All of lore.kernel.org
 help / color / mirror / Atom feed
* AS spin lock bugs
@ 2003-11-13 10:38 Jens Axboe
  2003-11-13 10:52 ` Nick Piggin
  2003-11-13 10:52 ` Jens Axboe
  0 siblings, 2 replies; 8+ messages in thread
From: Jens Axboe @ 2003-11-13 10:38 UTC (permalink / raw)
  To: Nick Piggin, Linux Kernel; +Cc: Linus Torvalds

Hi,

Was looking at io tracking for cfq, and I think I found some spin lock
bugs in current as (current BK). as_update_iohist() runs from
add_request which is typically in process context. It could be run with
interrupts disabled though, either driver private stuff or using the
generic block layer tagging.

Anyways, as_update_iohist() grabs aic->lock without disabling
interrupts, while as_completed_request() typically runs at interrupt
time and grabs the same lock. Deadlock.

To be safe, both need to use the flags saving lock variants.
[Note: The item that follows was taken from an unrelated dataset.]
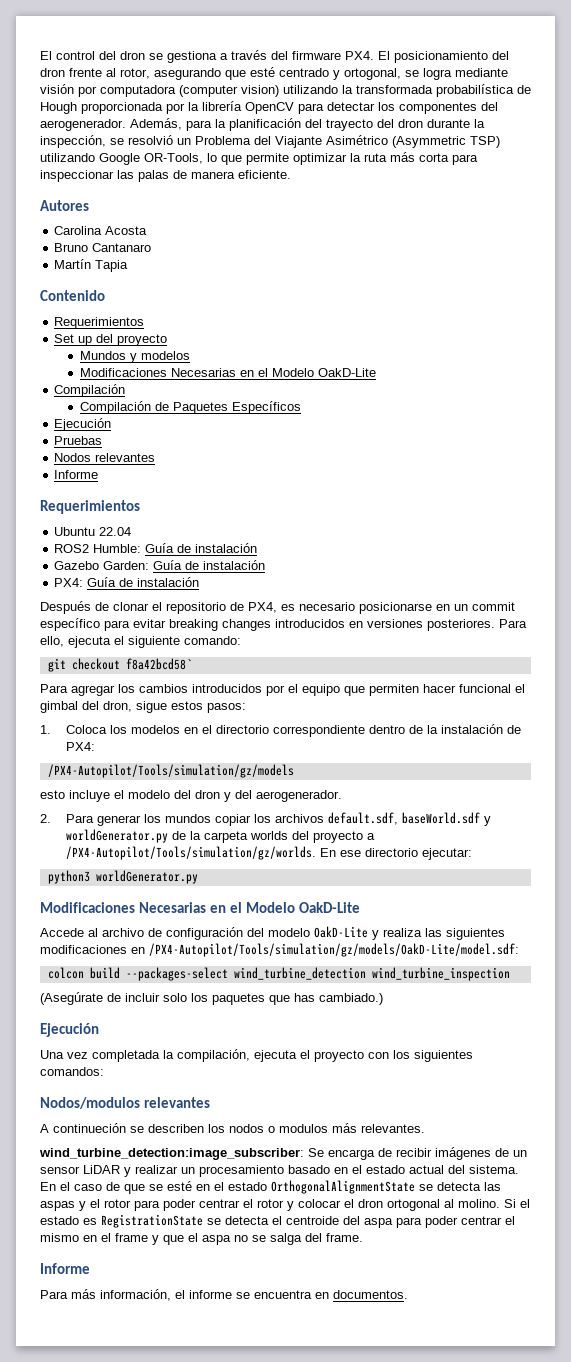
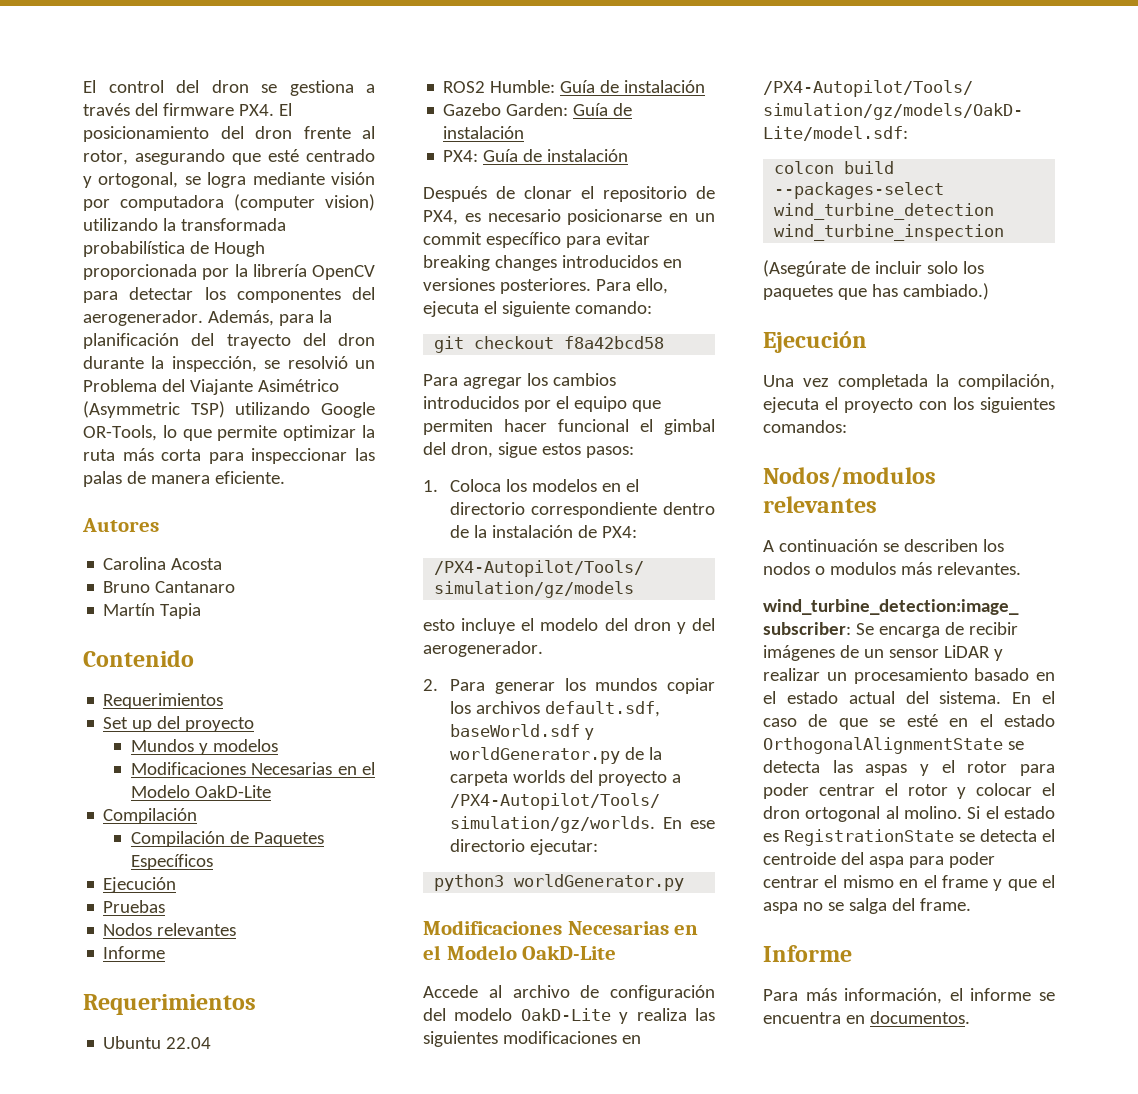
- git checkout f8a42bcd58`
+ git checkout f8a42bcd58
- A continueción se describen los nodos o modulos más relevantes.
+ A continuación se describen los nodos o modulos más relevantes.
===== drivers/block/as-iosched.c 1.28 vs edited =====
--- 1.28/drivers/block/as-iosched.c	Mon Nov 10 06:12:07 2003
+++ edited/drivers/block/as-iosched.c	Thu Nov 13 11:37:47 2003
@@ -783,14 +783,14 @@
 {
 	struct as_rq *arq = RQ_DATA(rq);
 	int data_dir = arq->is_sync;
-	unsigned long thinktime;
+	unsigned long thinktime, flags;
 	sector_t seek_dist;
 
 	if (aic == NULL)
 		return;
 
 	if (data_dir == REQ_SYNC) {
-		spin_lock(&aic->lock);
+		spin_lock_irqsave(&aic->lock, flags);
 
 		if (test_bit(AS_TASK_IORUNNING, &aic->state)
 				&& !atomic_read(&aic->nr_queued)
@@ -844,7 +844,7 @@
 		aic->seek_total = (aic->seek_total>>1)
 					+ (aic->seek_total>>2);
 
-		spin_unlock(&aic->lock);
+		spin_unlock_irqrestore(&aic->lock, flags);
 	}
 }
 
@@ -909,6 +909,7 @@
 	struct as_data *ad = q->elevator.elevator_data;
 	struct as_rq *arq = RQ_DATA(rq);
 	struct as_io_context *aic;
+	unsigned long flags;
 
 	WARN_ON(!list_empty(&rq->queuelist));
 
@@ -959,12 +960,12 @@
 	if (!aic)
 		return;
 
-	spin_lock(&aic->lock);
+	spin_lock_irqsave(&aic->lock, flags);
 	if (arq->is_sync == REQ_SYNC) {
 		set_bit(AS_TASK_IORUNNING, &aic->state);
 		aic->last_end_request = jiffies;
 	}
-	spin_unlock(&aic->lock);
+	spin_unlock_irqrestore(&aic->lock, flags);
 
 	put_io_context(arq->io_context);
 }

-- 
Jens Axboe


^ permalink raw reply	[flat|nested] 8+ messages in thread

* Re: AS spin lock bugs
  2003-11-13 10:38 AS spin lock bugs Jens Axboe
@ 2003-11-13 10:52 ` Nick Piggin
  2003-11-13 10:59   ` Jens Axboe
  2003-11-13 10:52 ` Jens Axboe
  1 sibling, 1 reply; 8+ messages in thread
From: Nick Piggin @ 2003-11-13 10:52 UTC (permalink / raw)
  To: Jens Axboe; +Cc: Linux Kernel, Linus Torvalds



Jens Axboe wrote:

>Hi,
>
>Was looking at io tracking for cfq, and I think I found some spin lock
>bugs in current as (current BK). as_update_iohist() runs from
>add_request which is typically in process context. It could be run with
>interrupts disabled though, either driver private stuff or using the
>generic block layer tagging.
>
>Anyways, as_update_iohist() grabs aic->lock without disabling
>interrupts, while as_completed_request() typically runs at interrupt
>time and grabs the same lock. Deadlock.
>
>To be safe, both need to use the flags saving lock variants.
>

Hi Jens,
I was hoping everything ran under the queue lock which should always
have interrupts off on the local CPU. The lock in question is to prevent
a as_completed_request on one queue from racing with as_update_iohist
on another. Each would be on a different CPU.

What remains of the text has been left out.